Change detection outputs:
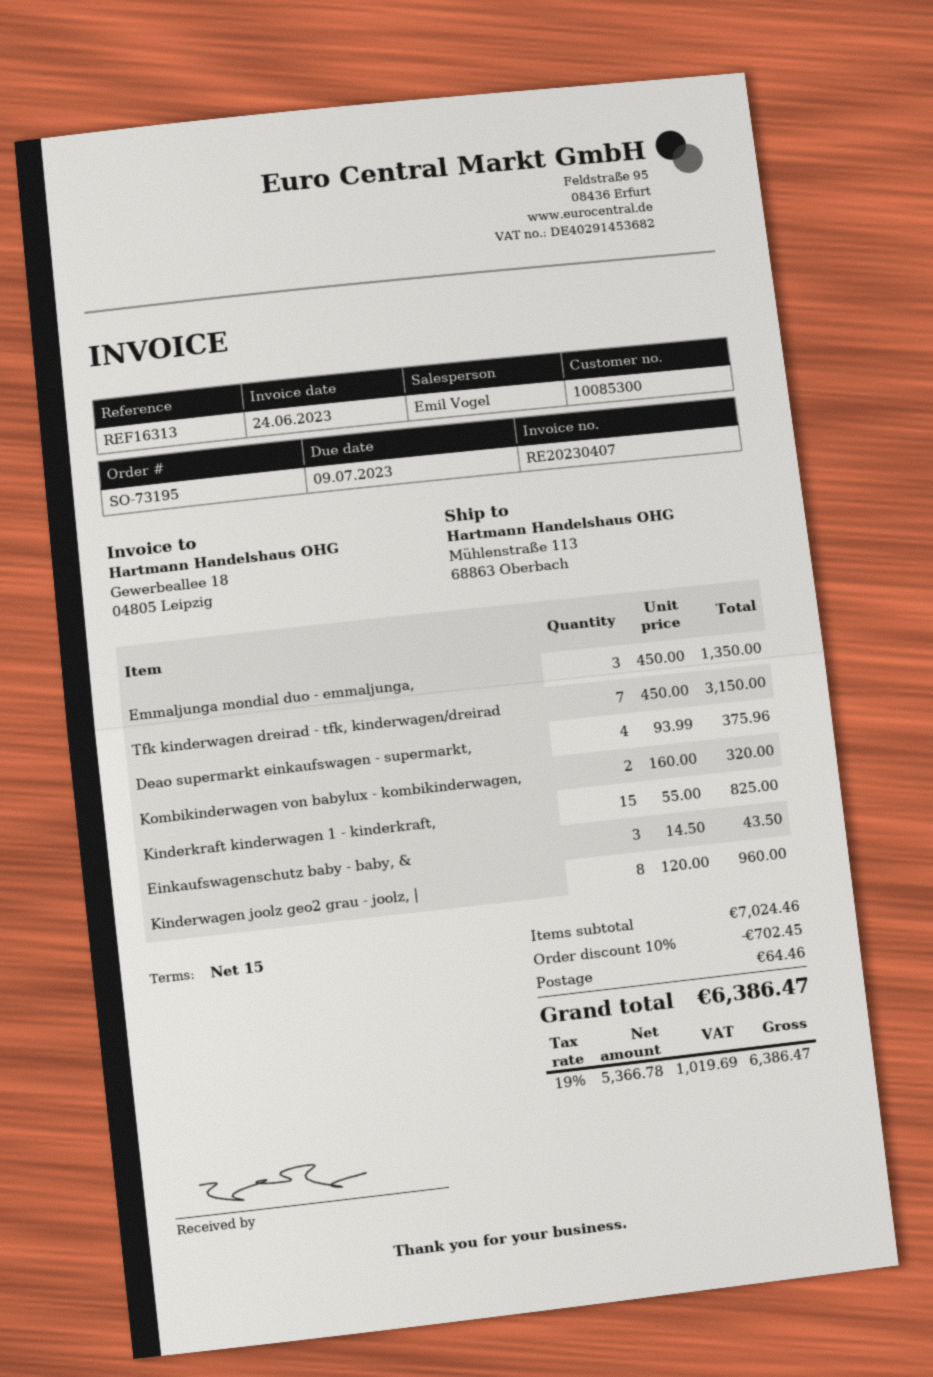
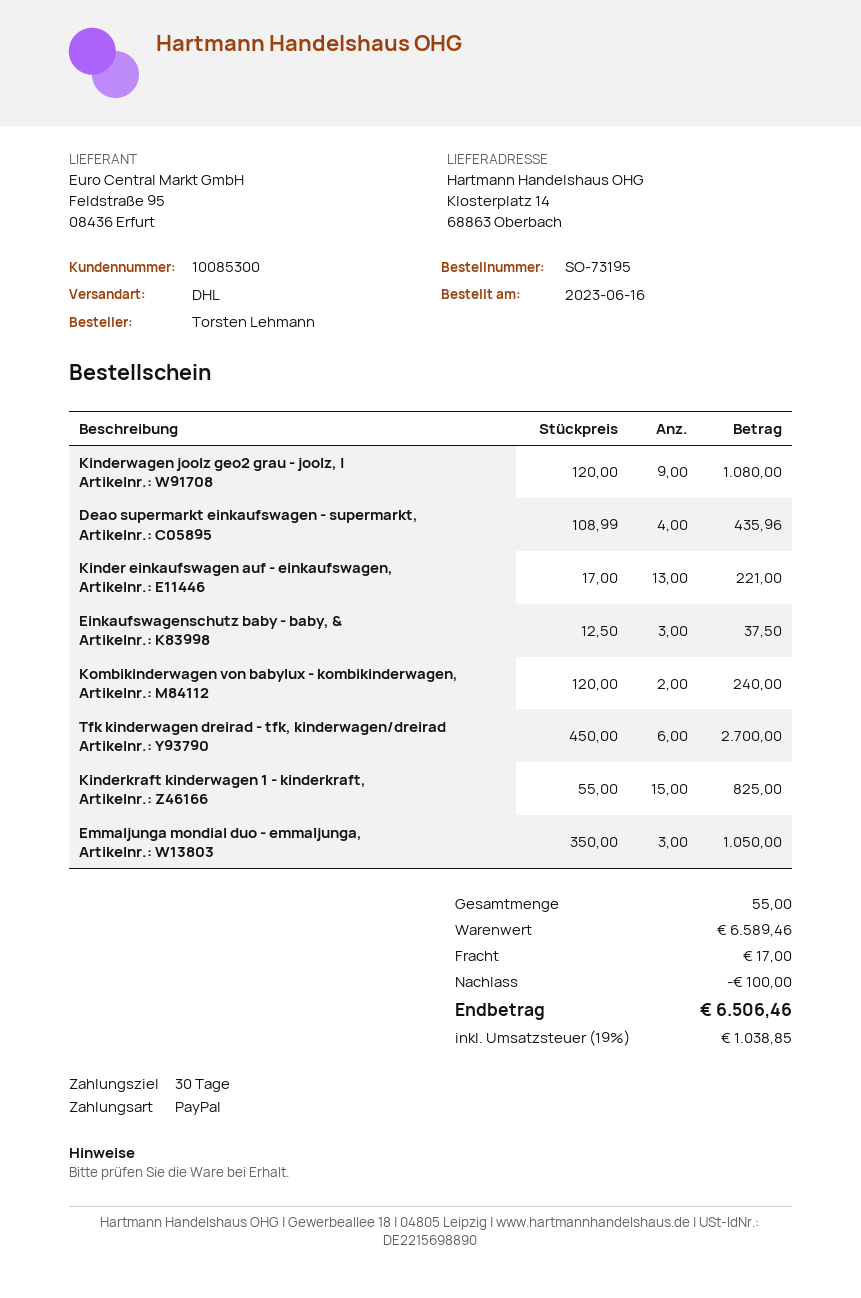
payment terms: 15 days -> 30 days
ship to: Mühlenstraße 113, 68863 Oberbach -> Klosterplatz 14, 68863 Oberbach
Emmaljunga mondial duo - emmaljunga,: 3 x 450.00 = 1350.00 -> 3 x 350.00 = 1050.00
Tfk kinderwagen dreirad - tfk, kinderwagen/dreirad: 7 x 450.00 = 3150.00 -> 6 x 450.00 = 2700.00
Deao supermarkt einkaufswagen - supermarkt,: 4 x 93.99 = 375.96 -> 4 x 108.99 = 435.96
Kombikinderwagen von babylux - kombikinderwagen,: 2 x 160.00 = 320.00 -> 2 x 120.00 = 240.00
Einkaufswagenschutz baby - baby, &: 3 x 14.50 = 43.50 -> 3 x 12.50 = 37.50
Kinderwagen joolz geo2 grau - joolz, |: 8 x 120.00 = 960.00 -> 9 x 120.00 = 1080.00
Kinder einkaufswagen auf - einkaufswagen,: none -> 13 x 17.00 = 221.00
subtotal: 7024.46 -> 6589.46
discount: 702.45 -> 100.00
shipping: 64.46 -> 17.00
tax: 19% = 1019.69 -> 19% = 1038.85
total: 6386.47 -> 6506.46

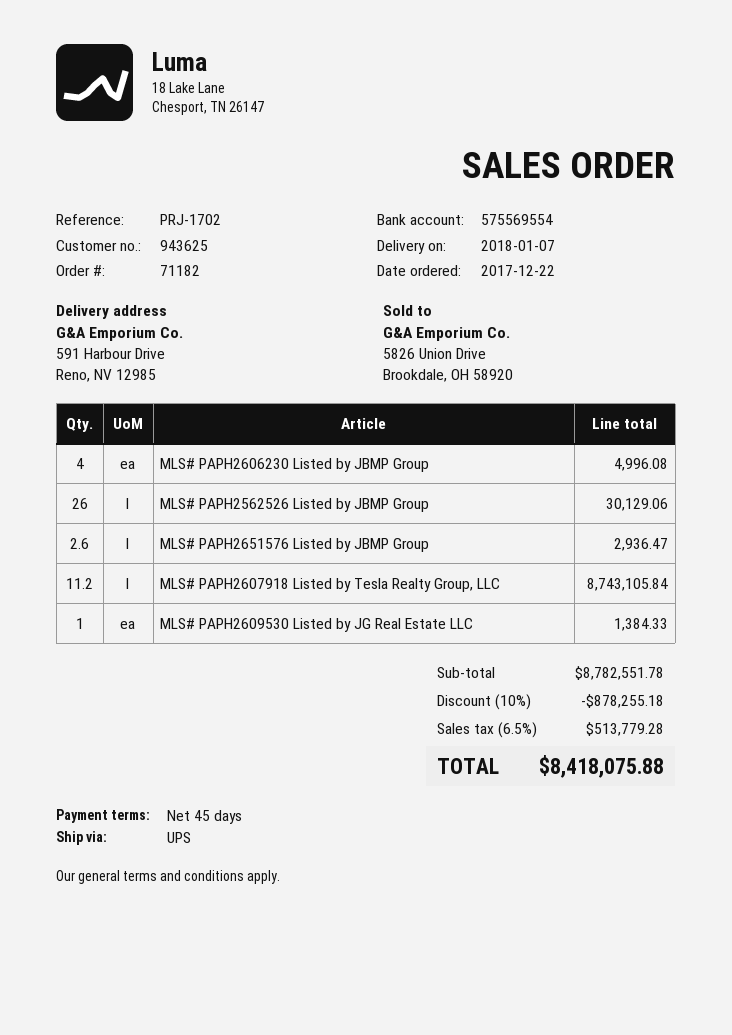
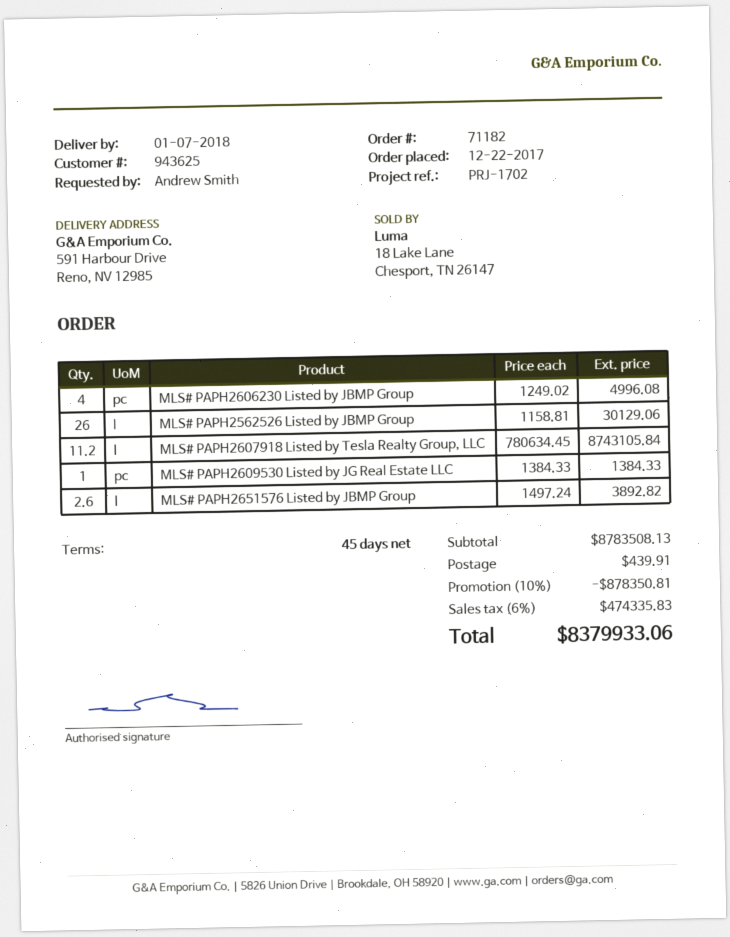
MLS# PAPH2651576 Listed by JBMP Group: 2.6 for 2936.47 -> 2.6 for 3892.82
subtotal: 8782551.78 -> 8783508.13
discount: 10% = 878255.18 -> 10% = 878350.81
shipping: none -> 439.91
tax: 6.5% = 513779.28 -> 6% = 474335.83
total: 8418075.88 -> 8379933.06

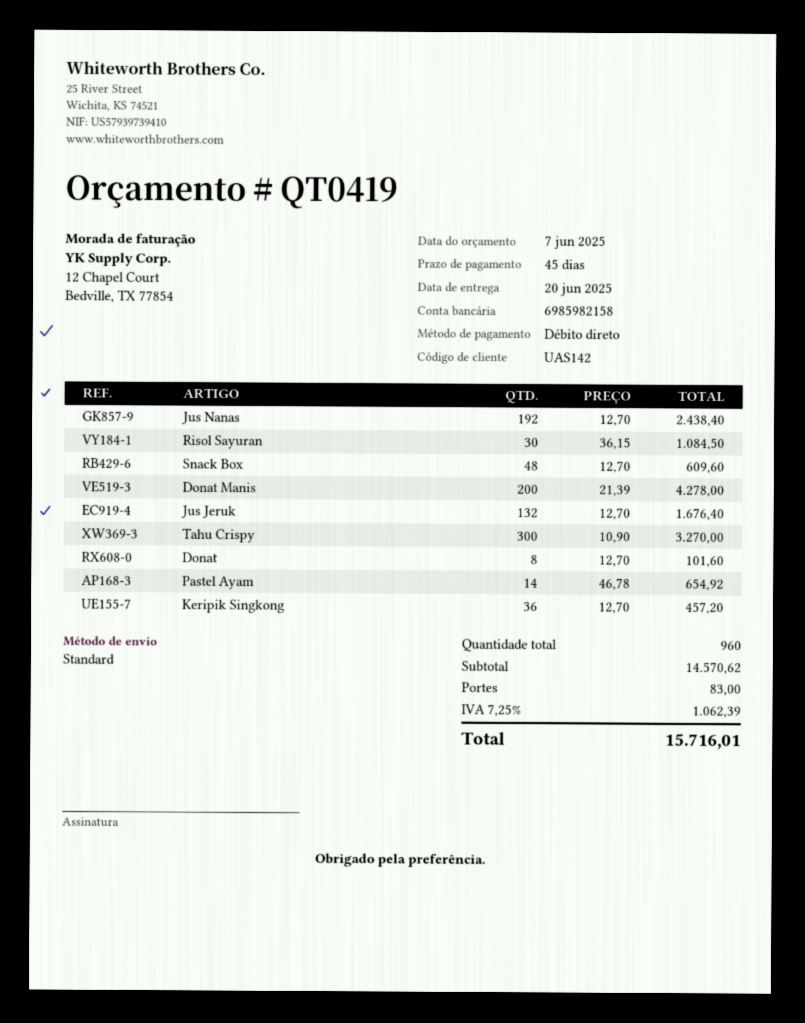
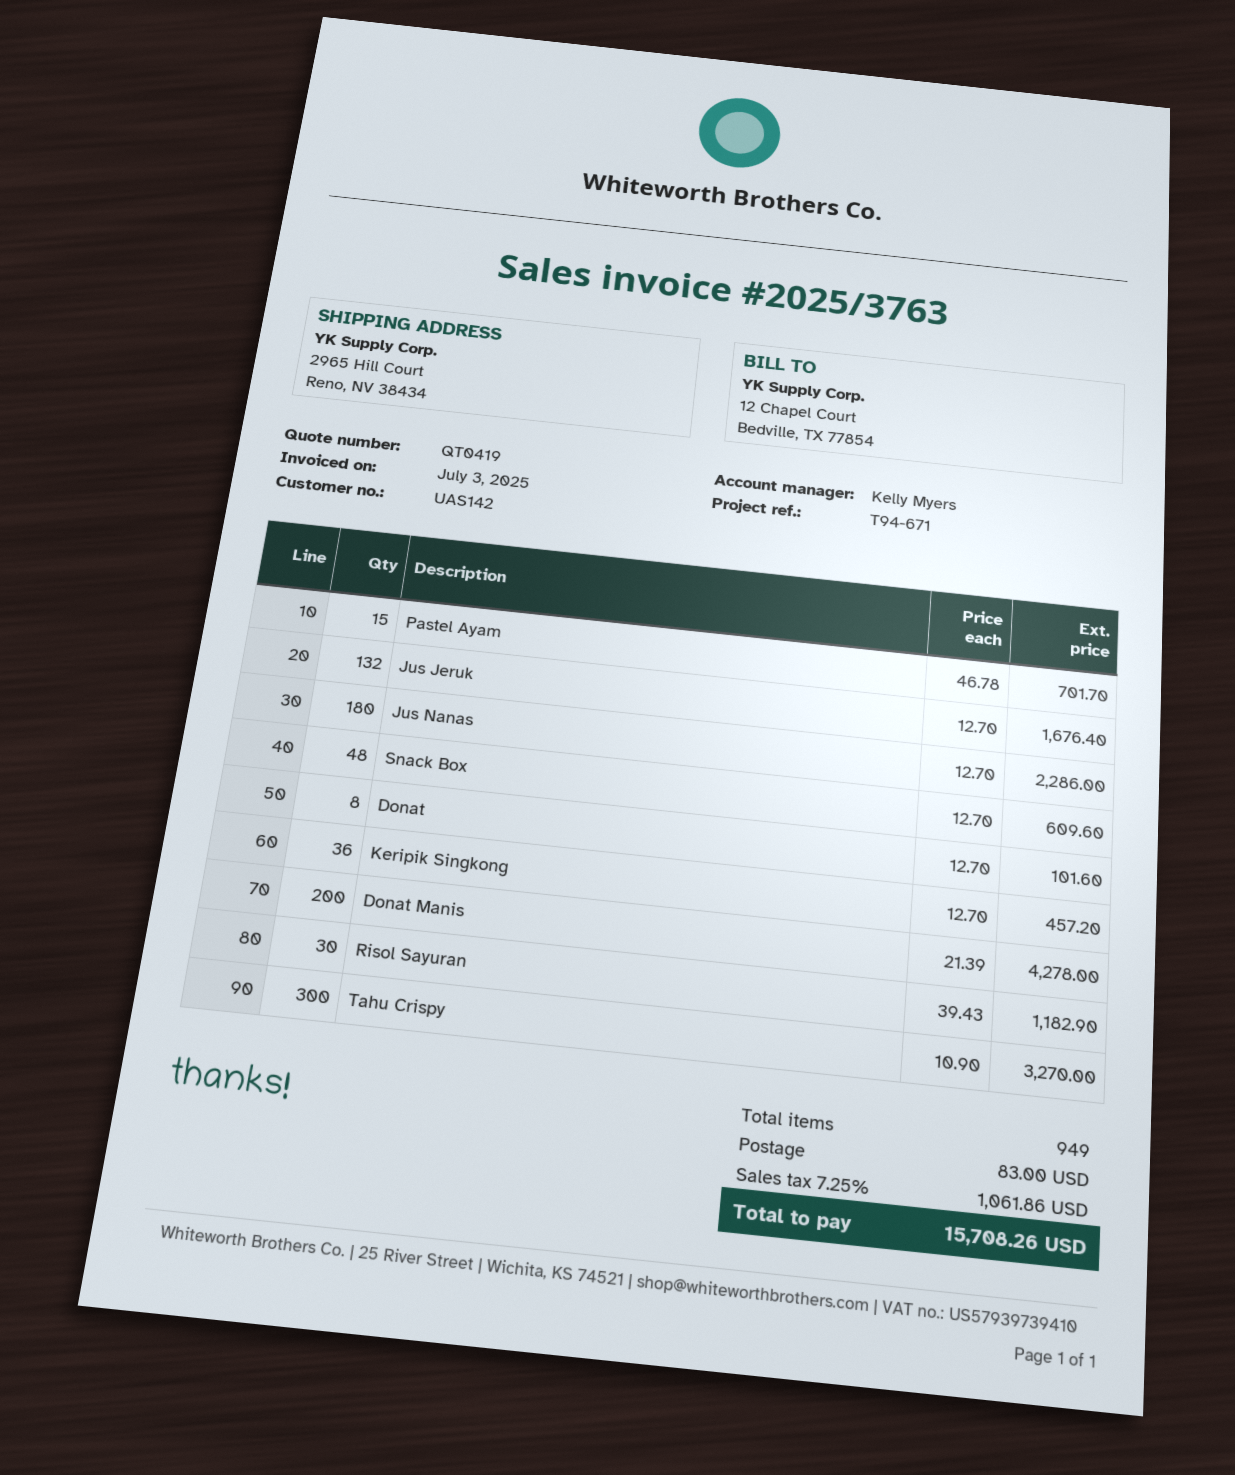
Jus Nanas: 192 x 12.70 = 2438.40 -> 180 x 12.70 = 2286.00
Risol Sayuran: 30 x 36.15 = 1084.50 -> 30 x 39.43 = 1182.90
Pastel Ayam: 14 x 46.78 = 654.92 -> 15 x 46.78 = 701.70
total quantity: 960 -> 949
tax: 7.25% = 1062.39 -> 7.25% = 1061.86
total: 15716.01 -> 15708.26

REQUIREMENT: Every line in the data above needs to be given again exactly, pictures aside.

RESPONSE AREA:
payment terms: 15 days -> 30 days
ship to: Mühlenstraße 113, 68863 Oberbach -> Klosterplatz 14, 68863 Oberbach
Emmaljunga mondial duo - emmaljunga,: 3 x 450.00 = 1350.00 -> 3 x 350.00 = 1050.00
Tfk kinderwagen dreirad - tfk, kinderwagen/dreirad: 7 x 450.00 = 3150.00 -> 6 x 450.00 = 2700.00
Deao supermarkt einkaufswagen - supermarkt,: 4 x 93.99 = 375.96 -> 4 x 108.99 = 435.96
Kombikinderwagen von babylux - kombikinderwagen,: 2 x 160.00 = 320.00 -> 2 x 120.00 = 240.00
Einkaufswagenschutz baby - baby, &: 3 x 14.50 = 43.50 -> 3 x 12.50 = 37.50
Kinderwagen joolz geo2 grau - joolz, |: 8 x 120.00 = 960.00 -> 9 x 120.00 = 1080.00
Kinder einkaufswagen auf - einkaufswagen,: none -> 13 x 17.00 = 221.00
subtotal: 7024.46 -> 6589.46
discount: 702.45 -> 100.00
shipping: 64.46 -> 17.00
tax: 19% = 1019.69 -> 19% = 1038.85
total: 6386.47 -> 6506.46

MLS# PAPH2651576 Listed by JBMP Group: 2.6 for 2936.47 -> 2.6 for 3892.82
subtotal: 8782551.78 -> 8783508.13
discount: 10% = 878255.18 -> 10% = 878350.81
shipping: none -> 439.91
tax: 6.5% = 513779.28 -> 6% = 474335.83
total: 8418075.88 -> 8379933.06

Jus Nanas: 192 x 12.70 = 2438.40 -> 180 x 12.70 = 2286.00
Risol Sayuran: 30 x 36.15 = 1084.50 -> 30 x 39.43 = 1182.90
Pastel Ayam: 14 x 46.78 = 654.92 -> 15 x 46.78 = 701.70
total quantity: 960 -> 949
tax: 7.25% = 1062.39 -> 7.25% = 1061.86
total: 15716.01 -> 15708.26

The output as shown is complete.